Organizaciones LGBTIQ+, feministas y de derechos humanos se movilizan desde las 17 de este sábado en la Ciudad de Buenos Aires, en el marco de la segunda Marcha del Orgullo Antifascista y Antirracista, con una convocatoria que partió desde Plaza del Congreso y avanza hacia Plaza de Mayo.
La movilización se propone trascender la agenda sectorial y denunciar lo que los convocantes definen como un rumbo político y social excluyente, atravesado por discursos de odio, ajuste económico y retrocesos en políticas públicas.
El antecedente que marcó un punto de inflexión
La marcha retoma como antecedente inmediato la movilización del 1 de febrero de 2025, cuando una protesta multitudinaria respondió a declaraciones del presidente Javier Milei en el Foro de Davos, donde vinculó a las identidades LGBTIQ+ con la pedofilia y calificó a la ideología de género como un "cáncer".
Aquella convocatoria marcó un quiebre en el clima político y dio origen a un espacio de articulación más amplio, que integró al colectivo de la diversidad con otros sectores afectados por las políticas oficiales.

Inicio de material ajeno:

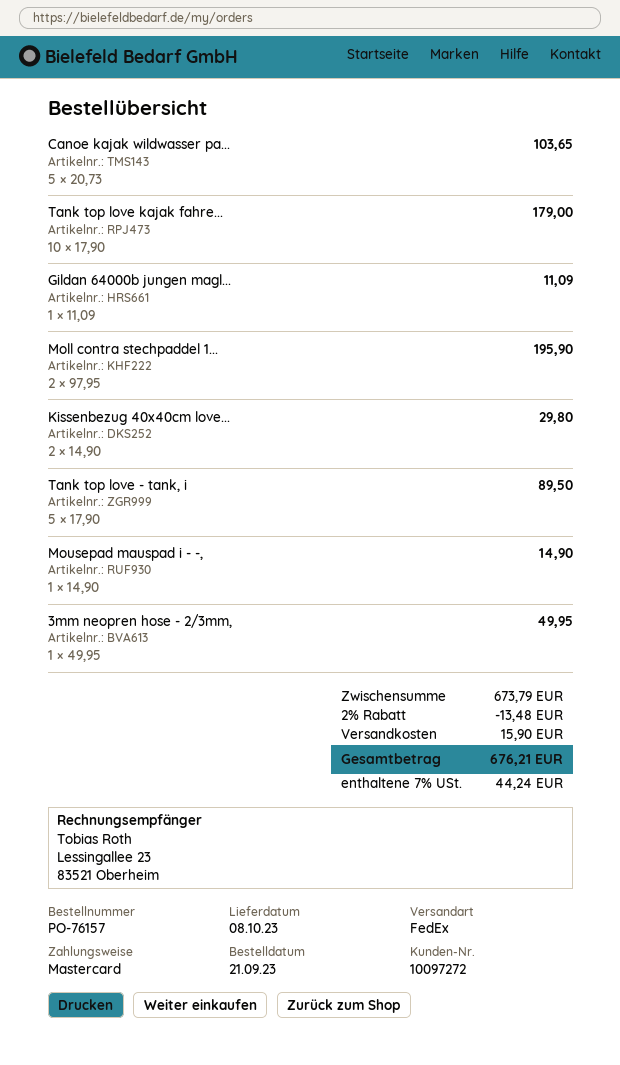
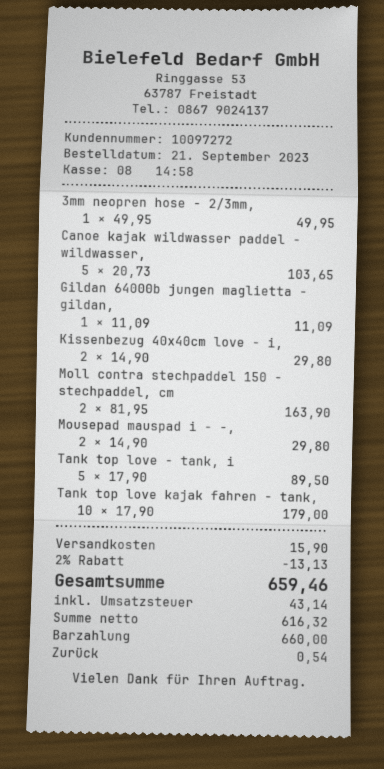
payment method: Mastercard -> cash
Moll contra stechpaddel 1...: 2 x 97.95 = 195.90 -> 2 x 81.95 = 163.90
Mousepad mauspad i - -,: 1 x 14.90 = 14.90 -> 2 x 14.90 = 29.80
discount: 2% = 13.48 -> 2% = 13.13
tax: 44.24 -> 43.14
total: 676.21 -> 659.46

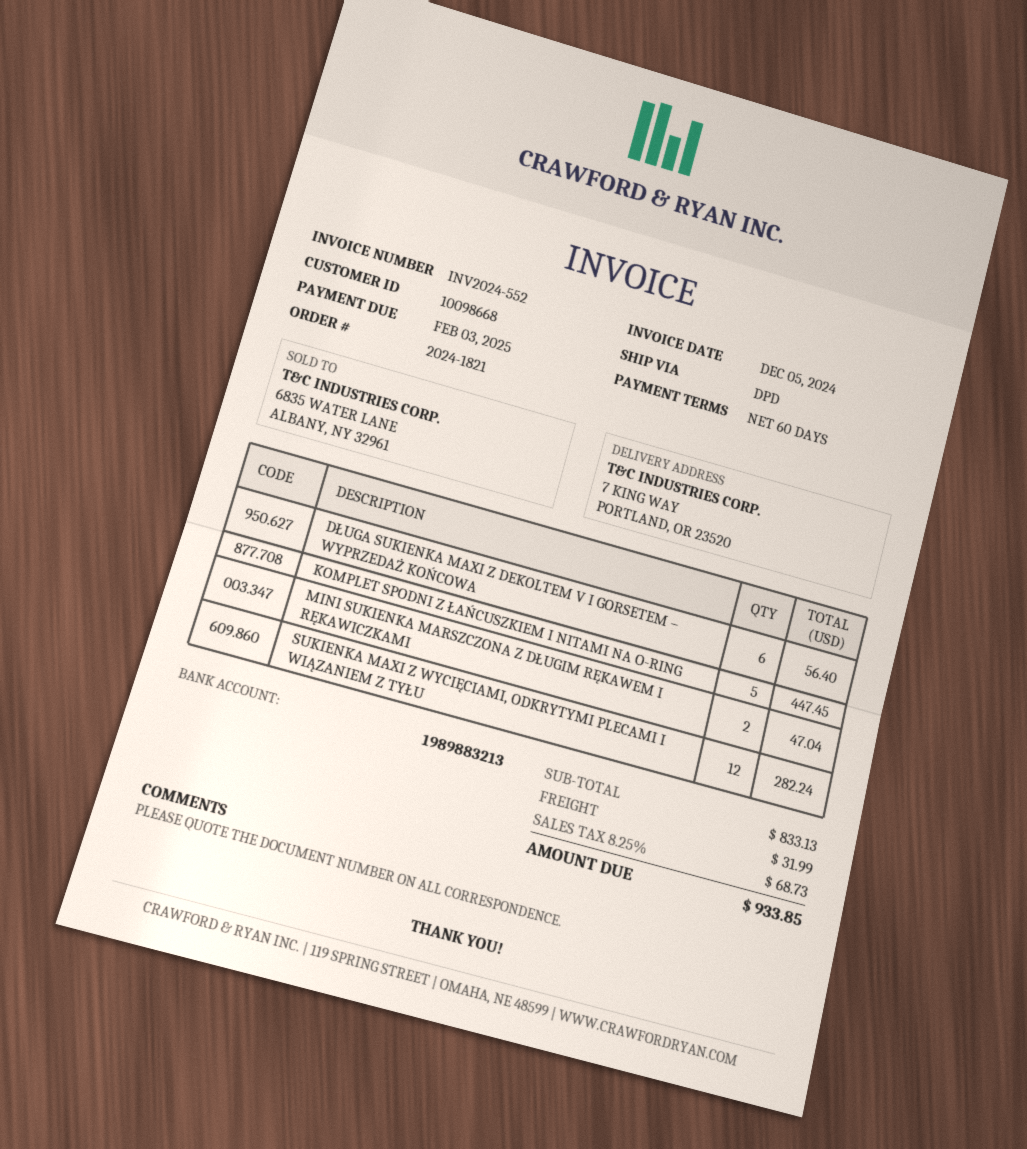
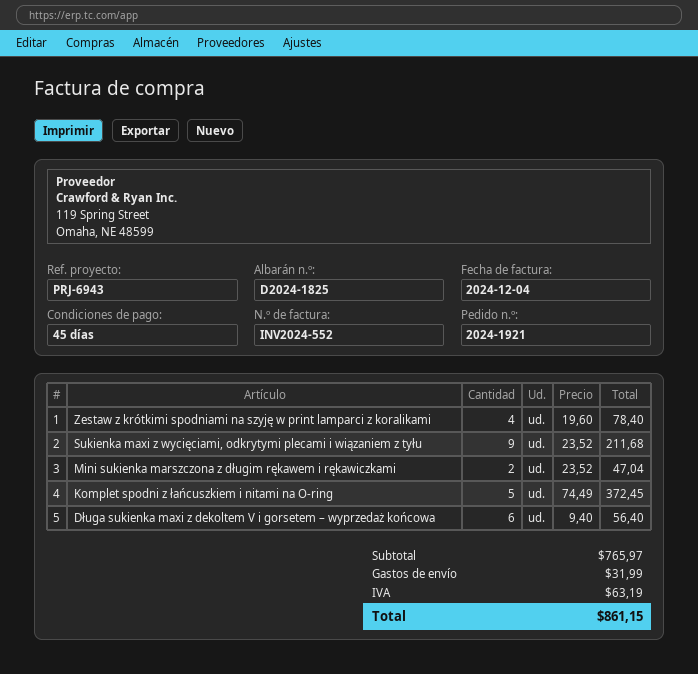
order number: 2024-1821 -> 2024-1921
invoice date: 2024-12-05 -> 2024-12-04
payment terms: 60 days -> 45 days
KOMPLET SPODNI Z ŁAŃCUSZKIEM I NITAMI NA O-RING: 5 for 447.45 -> 5 for 372.45
SUKIENKA MAXI Z WYCIĘCIAMI, ODKRYTYMI PLECAMI I WIĄZANIEM Z TYŁU: 12 for 282.24 -> 9 for 211.68
Zestaw z krótkimi spodniami na szyję w print lamparci z koralikami: none -> 4 for 78.40
subtotal: 833.13 -> 765.97
tax: 68.73 -> 63.19
total: 933.85 -> 861.15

Una convocatoria multisectorial y transversal
Durante las semanas previas se realizaron asambleas abiertas con la participación de organizaciones LGBTIQ+, agrupaciones feministas, docentes, personas con discapacidad, jubilados y autoconvocados, donde se consensuaron consignas y estrategias frente al avance de los discursos de odio.

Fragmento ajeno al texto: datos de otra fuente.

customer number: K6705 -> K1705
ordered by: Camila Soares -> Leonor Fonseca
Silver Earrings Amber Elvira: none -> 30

En esos encuentros también se incorporaron reclamos vinculados a la violencia institucional, el ajuste social y el deterioro de derechos, ampliando el eje de la movilización.
Desde el Frente Orgullo y Lucha definieron la convocatoria como horizontal, transversal y multisectorial.
Rechazo a los decretos y defensa de la Ley de Identidad de Género
Uno de los ejes centrales de la movilización es el rechazo a los decretos que, según denuncian las organizaciones, vacían de contenido la Ley de Identidad de Género (26.743).
En particular, cuestionan el DNU 2025/62, que restringe el acceso de menores de 18 años a tratamientos hormonales y cirugías de afirmación de género.
Además, exigieron avances concretos en la reparación histórica para personas travestis y trans mayores, una demanda estructural que permanece pendiente desde hace años y que volvió a ocupar un lugar central en la movilización.